Ahead of the release, analysts at Deutsche Bank urged caution in interpreting PMIs as the regional economy recovers from very low levels of activity during lockdowns. The data “can prove rather volatile when you have the sort of economic dislocation we’ve seen since the shutdowns”, they said.

The gains in Europe followed a volatile overnight session. Stocks swung sharply after President Donald Trump rebutted comments by his trade adviser that suggested the US could tear up its preliminary deal with China.

Markets initially fell after Peter Navarro, Mr Trump’s chief trade adviser, told Fox News that the so-called phase one trade deal between the US and China was “over”. But Washington was quick to retract the comments. Shortly after Mr Navarro’s interview, Mr Trump wrote on Twitter that the trade agreement with China was “fully intact”. In a statement, Mr Navarro said he had “been taken wildly out of context” when talking to Fox News.

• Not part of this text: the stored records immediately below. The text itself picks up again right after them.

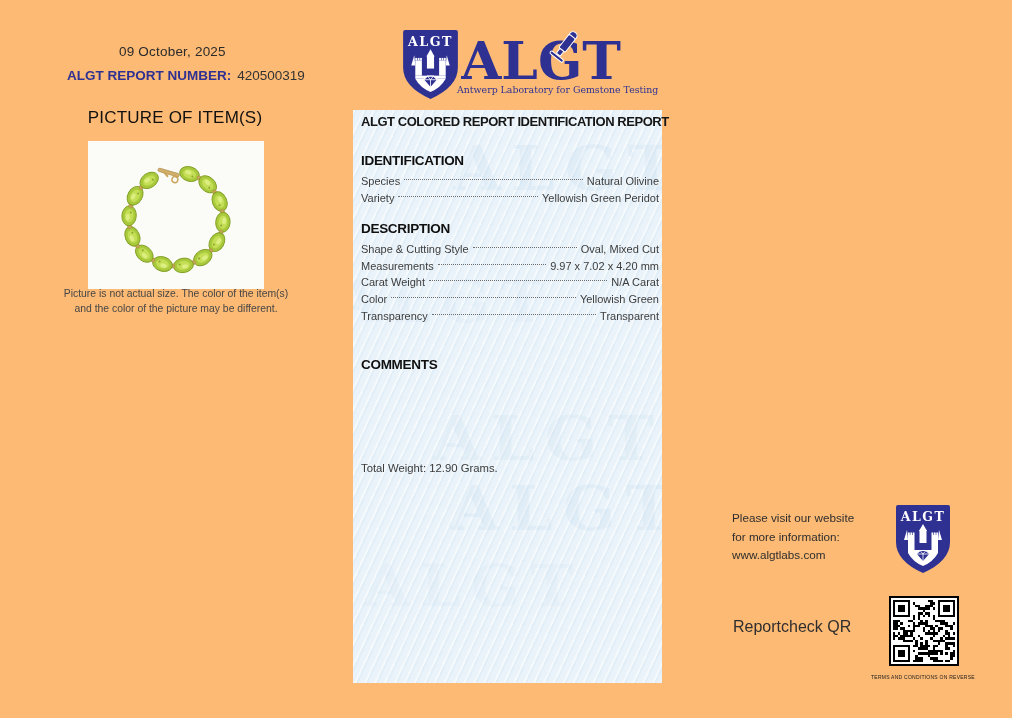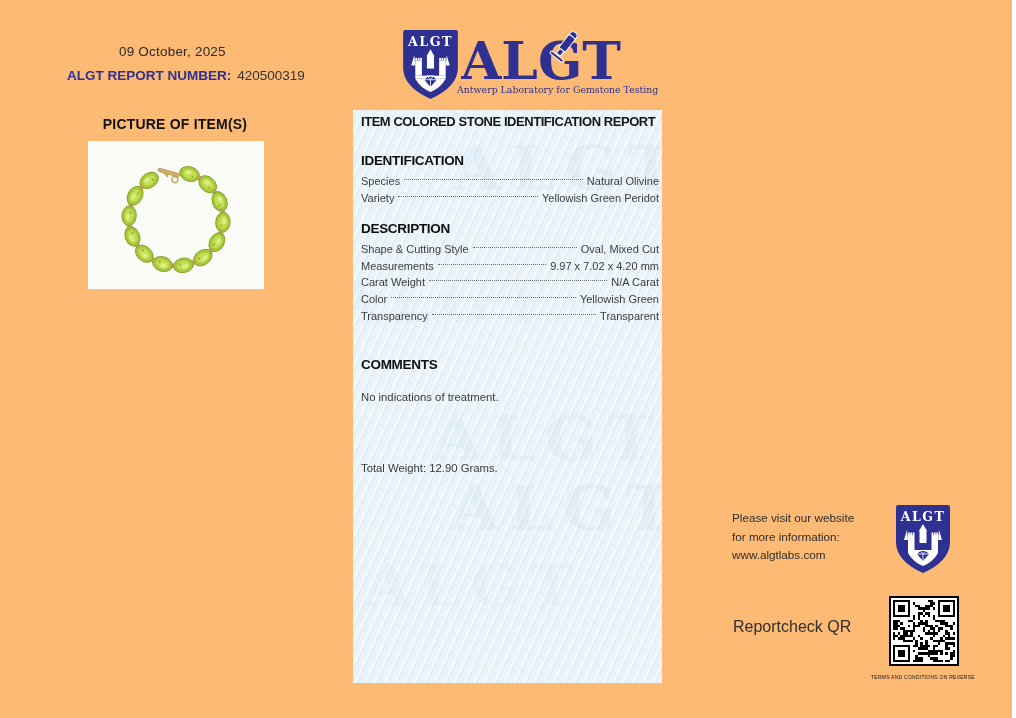"PICTURE OF ITEM(S)" .pic-title { font-size: 14px -> 17px; font-weight: bold -> normal; top: 116px -> 108px }
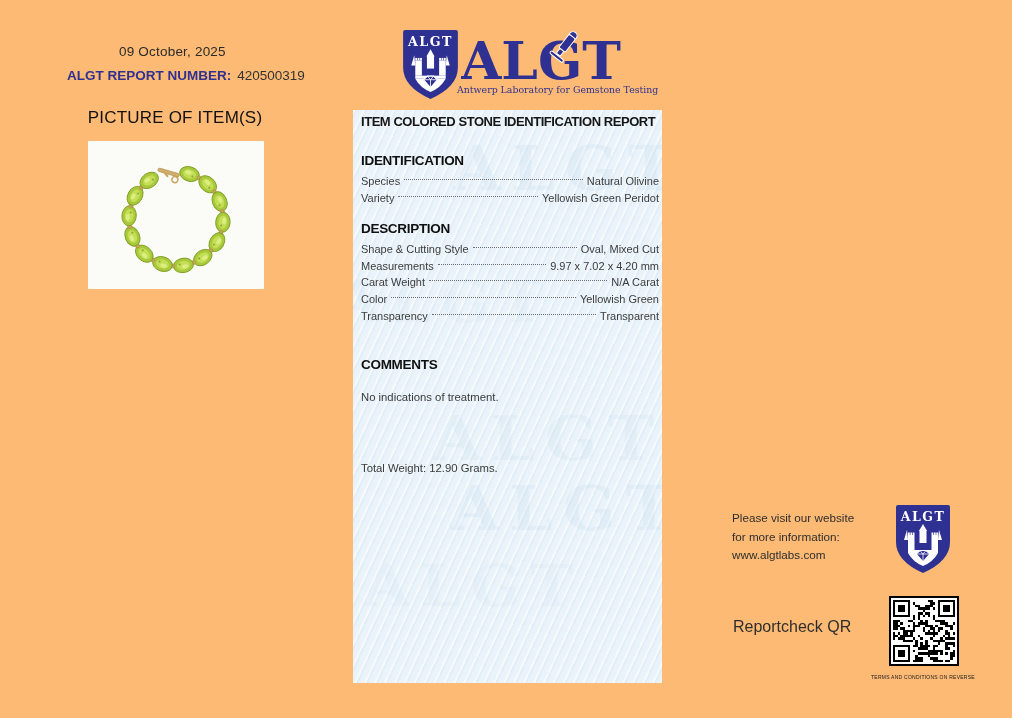"ITEM COLORED STONE IDENTIFICATION REPORT" div.panel-title { text: ITEM COLORED STONE -> ALGT COLORED REPORT }
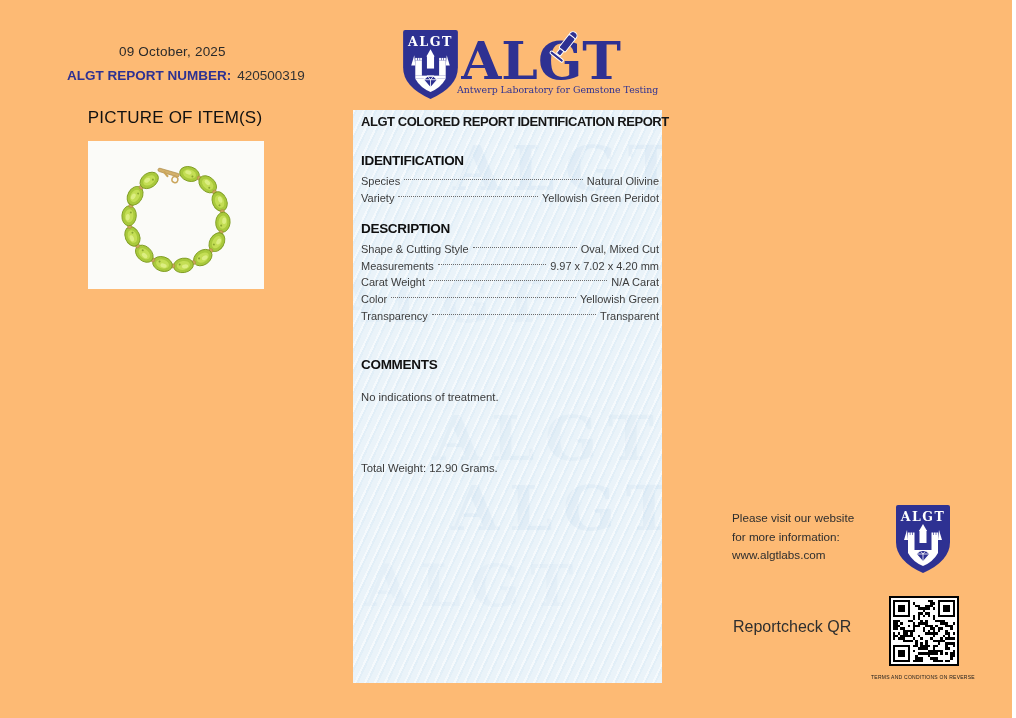"Picture is not actual size." div.pic-caption { html: none -> <div> <div>Picture is not actual size. The color of the item(s)</div> <div>and the color of the picture may be different.</div> </div> }
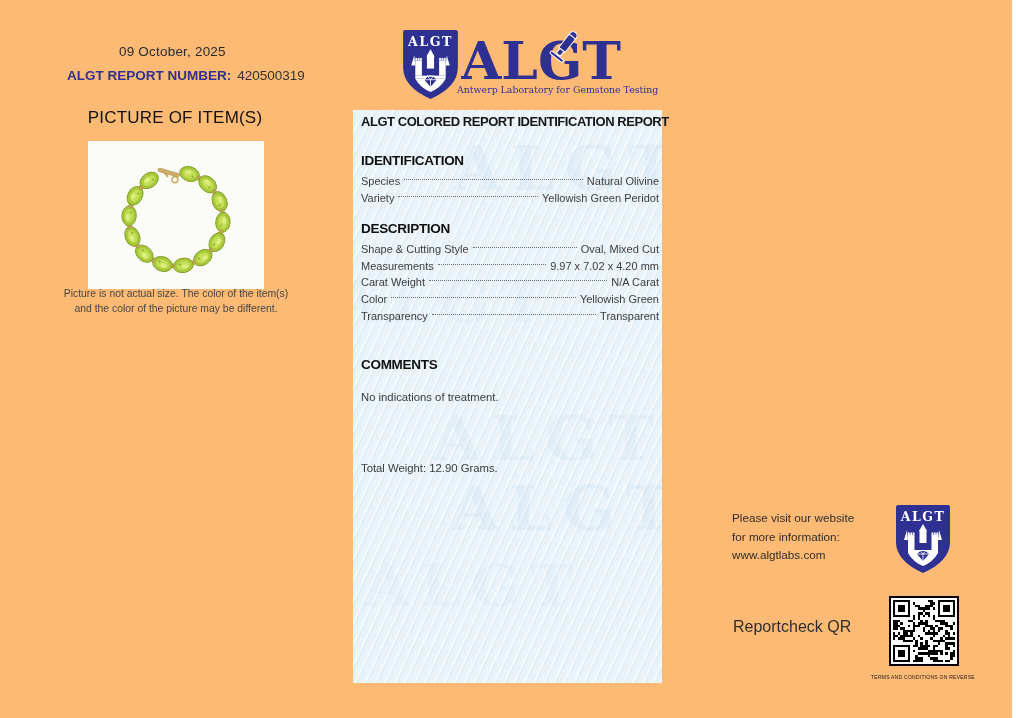"No indications of treatment." div.com-p { html: <div> <div>No indications of treatment.</div> </div> -> none }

The prospect of increased friction between the world’s top two economies at one juncture prompted S&P 500 stock futures to drop 1.3 per cent.
Tokyo’s Topix benchmark gained 0.5 per cent, while Hong Kong’s Hang Seng index climbed 1.6 per cent.

Investor optimism over the prospect of a global economic recovery has been challenged by a resurgence in Covid-19 cases in the US and China, as well as parts of Europe and the Americas.

Germany on Tuesday reimposed a localised lockdown following an outbreak of coronavirus at a meat processing factory in the western city of Gütersloh.
The US on Monday reported more than 25,000 new cases for the fifth straight day, with Arizona, California, Florida, Georgia and Texas among the hotspots. Investors have also had to contend with a rise in infections in Germany.

However, Larry Kudlow, the White House’s top economic adviser, insisted on Monday that the US would not suffer a “second wave” of the pandemic, and dismissed rising case counts as “just hotspots”.

The yields on US government bonds gained as investors moved out of the debt, in a sign of rising confidence in the bond market. The yield on the US 10-year Treasury, which moves in the opposite direction to prices, rose 0.013 percentage points to 0.7168.

Oil prices were flat, with Brent crude at $43 a barrel.